We next determined the potential impact of ZIKV infection on hNPCs. We found a 29.9 + 6.6% reduction in the total number of viable cells 66–72 hours after ZIKV infection, as compared to the mock infection (n = 3). Interestingly, ZIKV infection led to significantly higher caspase-3 activation in hNPCs 3 days after infection, as compared to the mock infection, suggesting increased cell death (Figure 2A–B). Furthermore, analysis of DNA content by flow cytometry suggested cell cycle perturbation of infected hNPCs (Figure 2C and S2A). Therefore, ZIKV infection of hNPCs leads to attenuated growth of this cell population that is due, at least partly, to both increased cell death and cell cycle dysregulation.

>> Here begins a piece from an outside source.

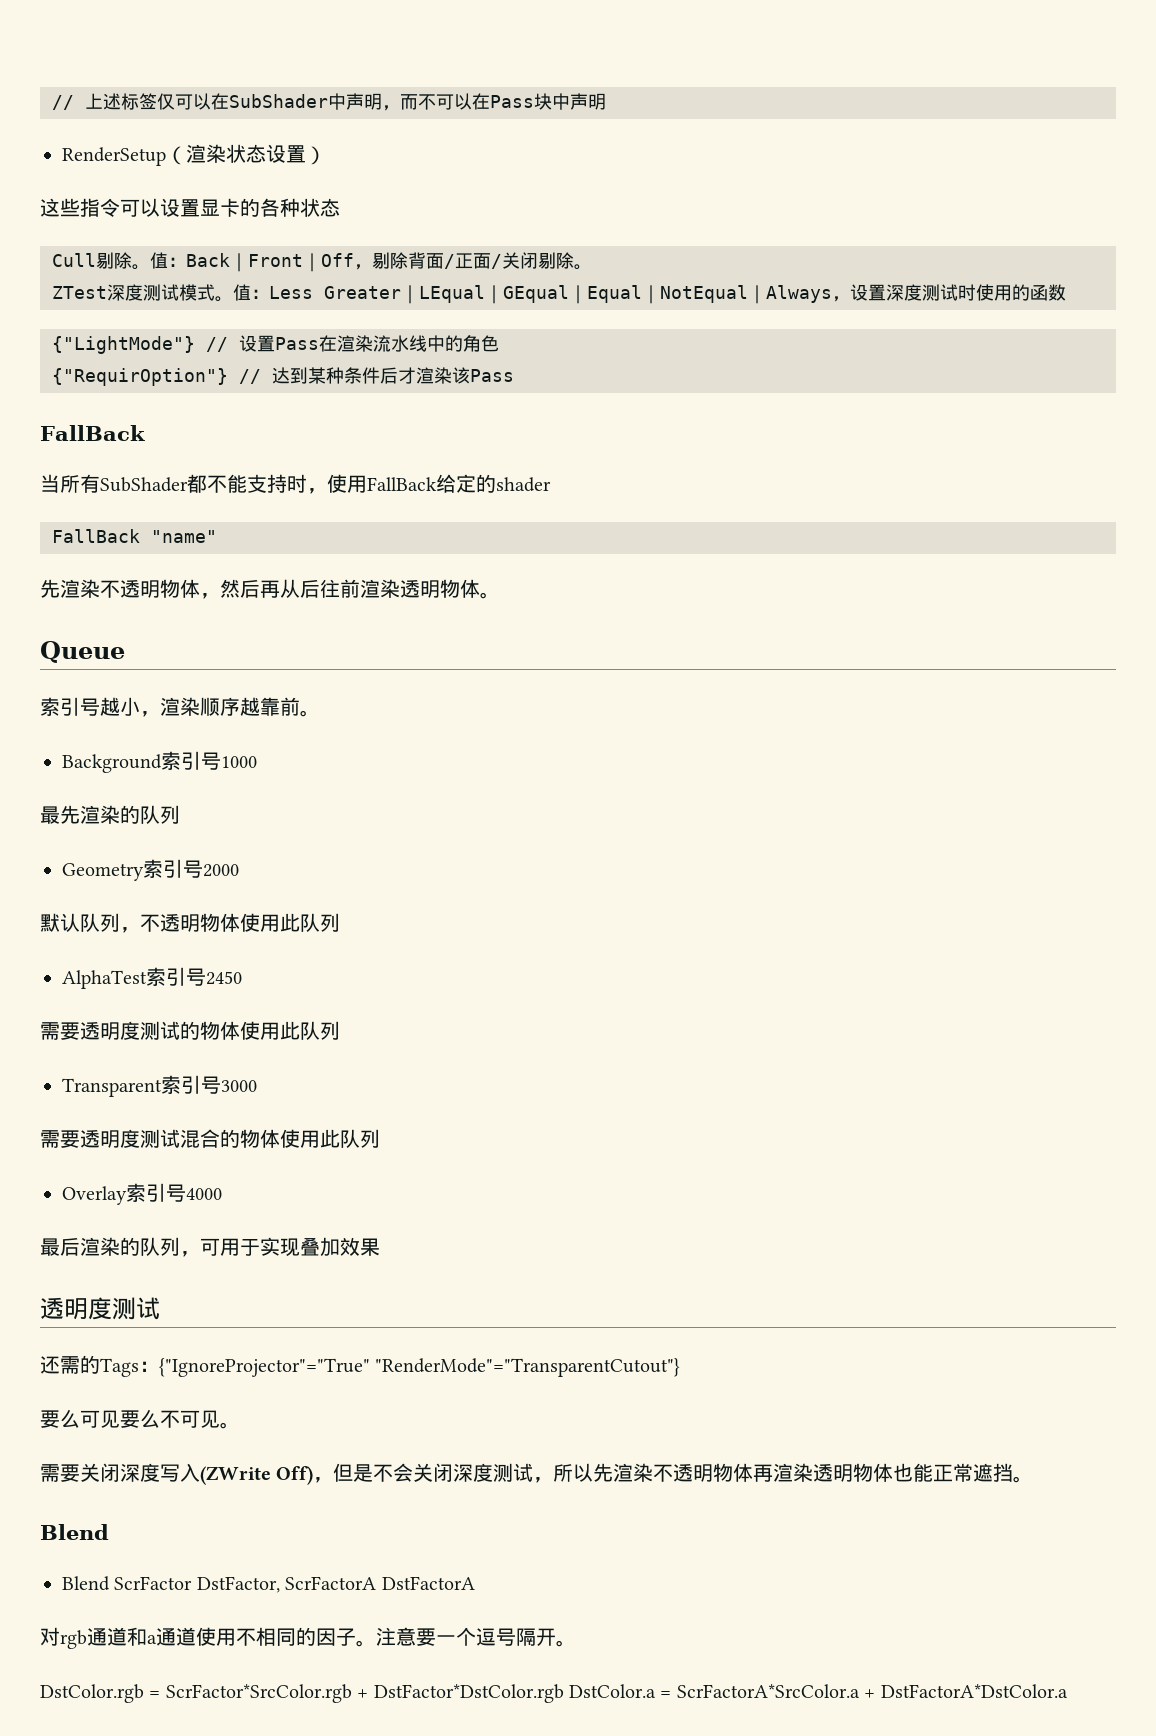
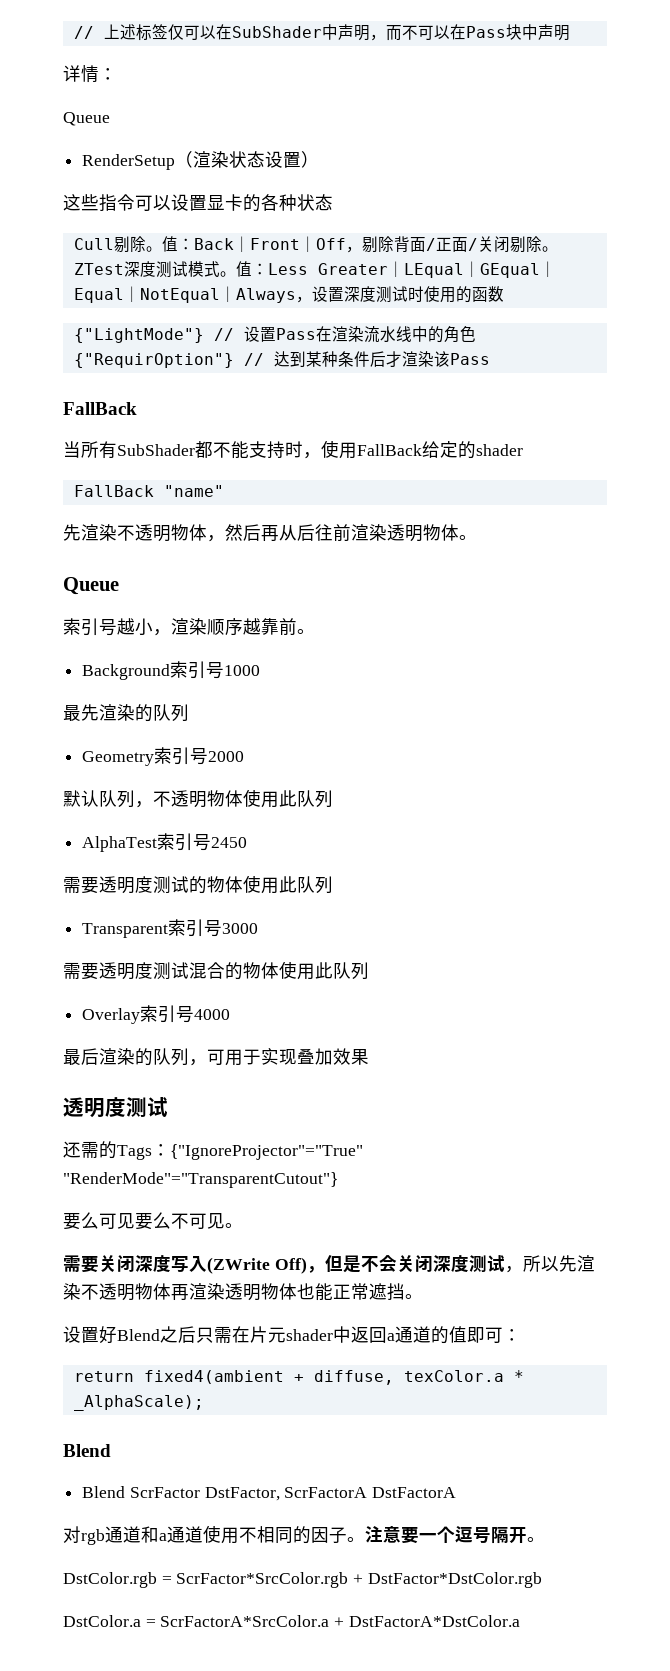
(606, 101) none -> [63,65,117,83] [63,112,110,126] // 详情： // Queue
(1034, 1479) none -> [63,1326,521,1344] [73,1370,524,1385] [73,1395,204,1411] // 设置好Blend之后只需在片元shader中返回a通道的值即可： // return fixed4(ambient + diffuse, texColor.a * _AlphaScale);
(564, 1693) none -> (542, 1580) //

Figure 2. ZIKV-infected hNPCs Exhibit Increased Cell Death and Dysregulated Cell Cycle Progression and Gene Expression.

Figure 2

Open in a new tab

(A–B) Increased cell death of ZIKV-infected hNPCs. Shown in (A) are sample images of immunostaining of hNPCs for ZIKVE (green) and cleaved-caspase 3 (Cas3; red) and DAPI (gray) 72 hours after ZIKV infection. Scale bars: 20 μm. Shown in (B) is the quantification. Values represent mean ± SEM (n = 6; *P < 0.01; Student’s t-test).

(C) Cell cycle perturbation of hNPCs infected by ZIKV. Shown are sample flow cytometry analyses of distributions of hNPCs (from the C1-2 line) at different phases of cell cycle 72 hours after ZIKV or Mock infection. For the mixture sample, mock and infected hNPCs were mixed at a ratio of 1:1 following Propidium Iodide staining of each sample.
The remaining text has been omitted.